Introduction to R : Part 1

What is R?

R is a programming language that was originally developed by and for statisticians, but in recent years its capabilities and the environments in which it is used have expanded greatly, with extensive use nowadays in academia and the public and private sectors. There are many advantages to using a programming language like R. Here are some:

  1. It is completely free and open source.
  2. It is faster and more efficient with memory than popular graphical user interface analytics tools.
  3. It facilitates easier replication of analysis from person to person compared with many alternatives.
  4. It has a large and growing global community of active users.
  5. It has a large and rapidly growing universe of packages, which are all free and which provide the ability to do an extremely wide range of general and highly specialized tasks, statistical and otherwise.

There is often heated debate about which tools are better for doing non-trivial statistical analysis. I personally find that R provides the widest array of resources for those interested in statistical modeling,

How to start using R

Just like most programming languages, R itself is an interpreter which receives input and returns output. It is not very easy to use without an IDE. An IDE is an Integrated Development Environment, which is a convenient user interface allowing an R programmer to do all their main tasks including writing and running R code, saving files, viewing data and plots, integrating code into documents and many other things. By far the most popular IDE for R is RStudio.

The RStudio IDE

Figure 1: The RStudio IDE

To start using R, follow these steps:

  1. Download and install the latest version of R from https://www.r-project.org/. Ensure that the version suits your operating system.
  2. Download the latest version of the RStudio IDE from https://rstudio.com/products/rstudio/ and view the video on that page to familiarize yourself with its features.
  3. Open RStudio and play around.

The initial stages of using R can be challenging, mostly due to the need to become familiar with how R understands, stores and processes data. Extensive trial and error is a learning necessity. Perseverance is important in these early stages, as well as an openness to seek help from others either in person or via online forums.

Data in R

As you start to do tasks involving data in R, you will generally want to store the things you create so that you can refer to them later. Simply calculating something does not store it in R. For example, a simple calculation like this can be performed easily:

3 + 3
#> [1] 6

However, as soon as the calculation is complete, it is forgotten by R because the result hasn’t been assigned anywhere. To store something in your R session, you will assign it a name using the <- operator. So I can assign my previous calculation to an object called my_sum, and this allows me to access the value at any time.

# store the result
my_sum <- 3 + 3

# now I can work with it
my_sum + 3
#> [1] 9

You will see above that you can comment your code by simply adding a # to the start of a line to ensure that the line is ignored by the interpreter.
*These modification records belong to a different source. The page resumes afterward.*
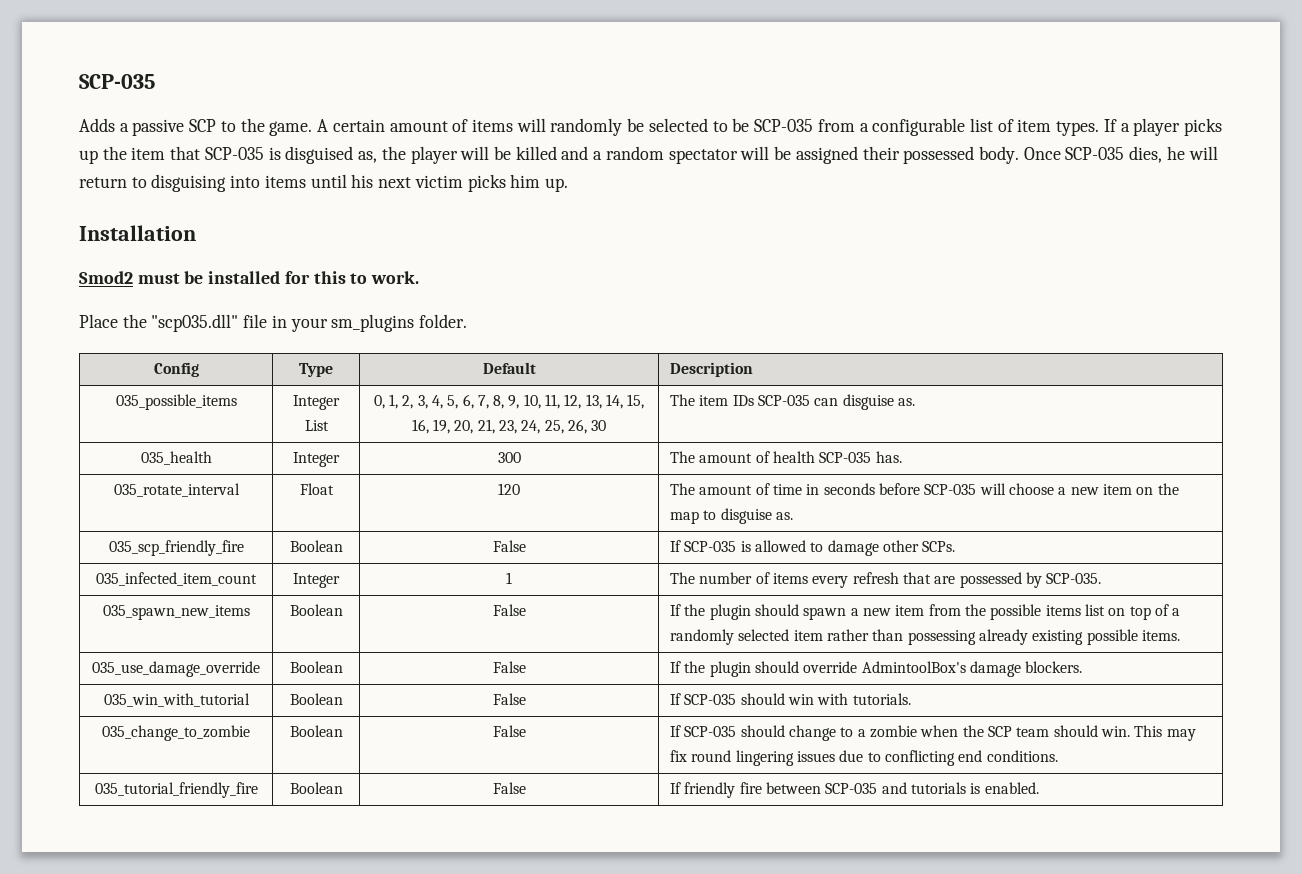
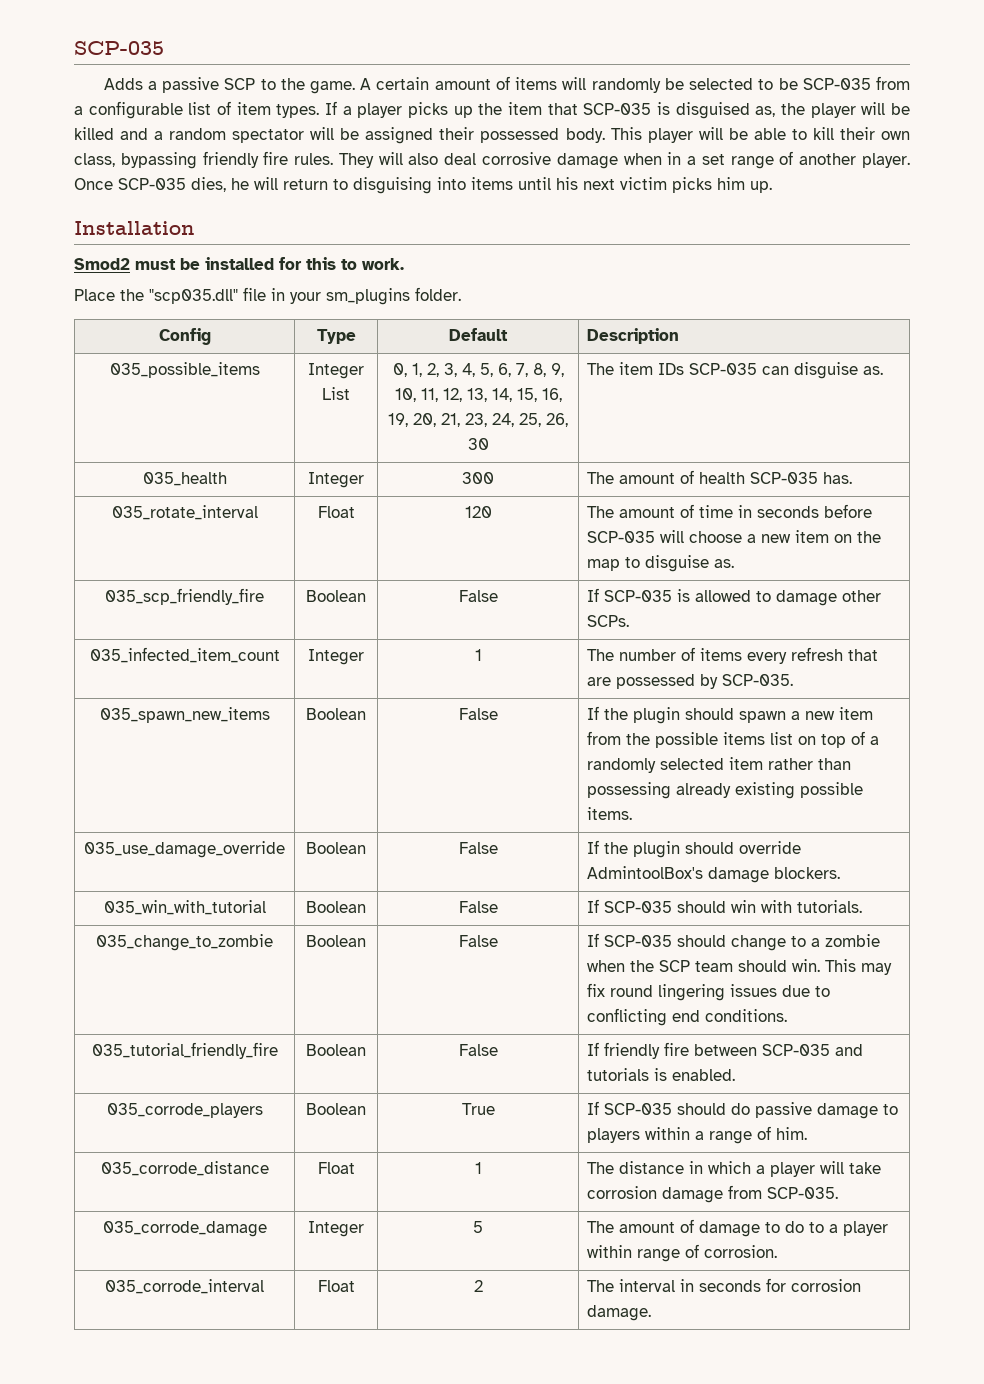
(1019, 155) none -> [610,127,911,143] [74,151,911,169] This player will be able to kill their own class, bypassing friendly fire rules. They will also deal corrosive damage when in a set range of another player.
(1039, 788) none -> [106,1103,263,1118] [306,1103,366,1115] [461,1103,495,1115] [587,1101,899,1119] [587,1126,808,1144] [100,1161,269,1176] [317,1162,355,1174] [474,1162,482,1174] [587,1161,882,1177] [587,1185,839,1203] [102,1221,267,1237] [308,1221,364,1237] [473,1221,483,1233] [587,1219,889,1237] [587,1244,778,1262] [105,1279,264,1294] [317,1280,355,1292] [473,1280,483,1292] [587,1278,862,1292] [587,1305,652,1321] // 035_corrode_players | Boolean | True | If SCP-035 should do passive damage to players within a range of him. // 035_corrode_distance | Float | 1 | The distance in which a player will take corrosion damage from SCP-035. // 035_corrode_damage | Integer | 5 | The amount of damage to do to a player within range of corrosion. // 035_corrode_interval | Float | 2 | The interval in seconds for corrosion damage.

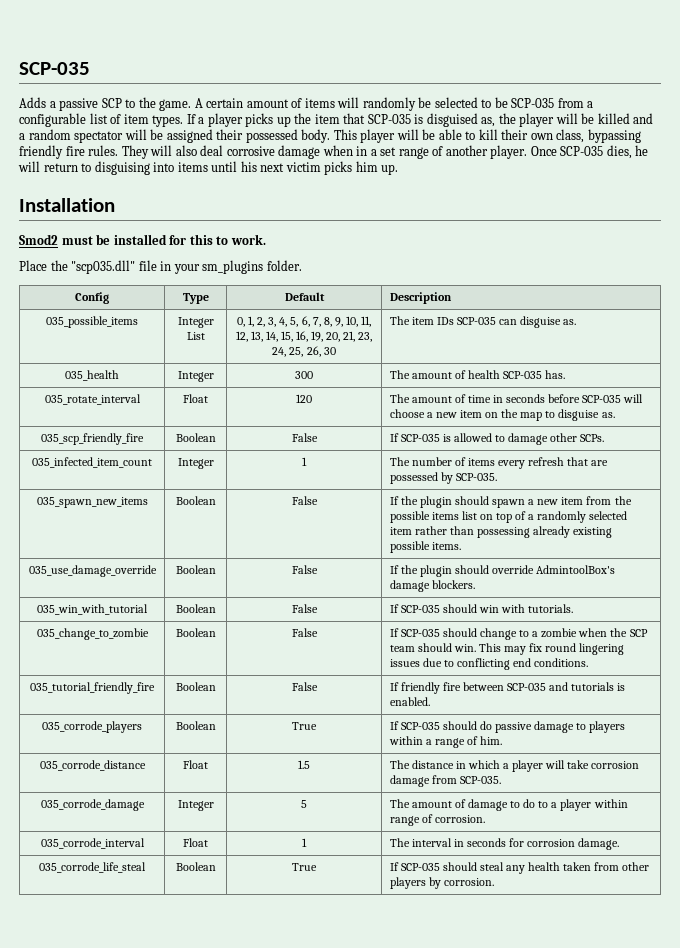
[474,1162,482,1174] 1 -> [298,760,310,769] 1.5
[473,1280,483,1292] 2 -> [302,838,307,847] 1
(652, 1313) none -> [39,862,146,873] [175,862,216,871] [292,863,317,871] [389,862,650,874] [389,877,494,889] // 035_corrode_life_steal | Boolean | True | If SCP-035 should steal any health taken from other players by corrosion.

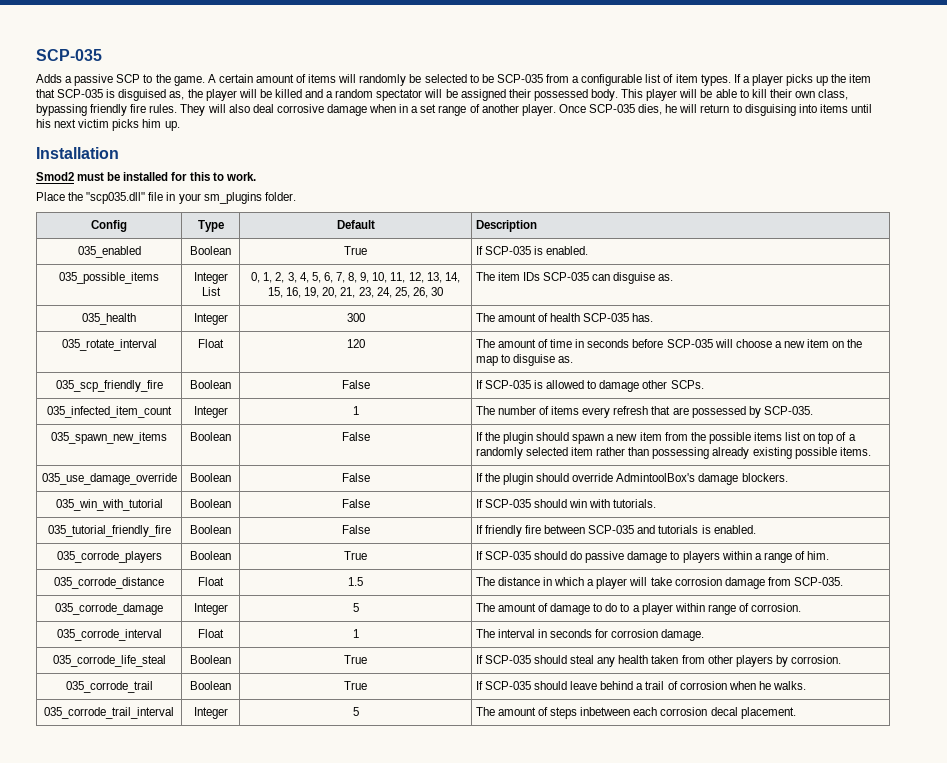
(452, 298) none -> [77,246,141,258] [190,246,231,255] [344,246,367,255] [475,246,589,255] // 035_enabled | Boolean | True | If SCP-035 is enabled.
[36,628,149,640] [175,628,216,637] [291,628,318,637] [389,628,648,640] [389,643,625,655] [389,658,589,670] // 035_change_to_zombie | Boolean | False | If SCP-035 should change to a zombie when the SCP team should win. This may fix round lingering issues due to conflicting end conditions. -> (657, 503) none
(494, 882) none -> [65,681,153,693] [190,681,231,690] [344,681,367,690] [475,681,806,690] [44,707,174,719] [193,707,228,719] [352,707,359,716] [475,707,796,719] // 035_corrode_trail | Boolean | True | If SCP-035 should leave behind a trail of corrosion when he walks. // 035_corrode_trail_interval | Integer | 5 | The amount of steps inbetween each corrosion decal placement.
Note that assignment to an object does not result in the value being displayed. To display the value, the name of the object must be typed, the print() command used or the command should be wrapped in parentheses.

# show me the value of my_sum
my_sum
#> [1] 6

# assign my_sum + 3 to new_sum and show its value
(new_sum <- my_sum + 3)
#> [1] 9

Data types

All data in R has an associated type, to reflect the wide range of data that R is able to work with. The typeof() function can be used to see the type of a single scalar value. Let’s look at the most common scalar data types.

Numeric data can be in integer form or double (decimal) form.

# integers can be signified by adding an 'L' to the end
my_integer <- 1L  
my_double <- 6.38

typeof(my_integer)
#> [1] "integer"
typeof(my_double)
#> [1] "double"

Character data is text data surrounded by single or double quotes.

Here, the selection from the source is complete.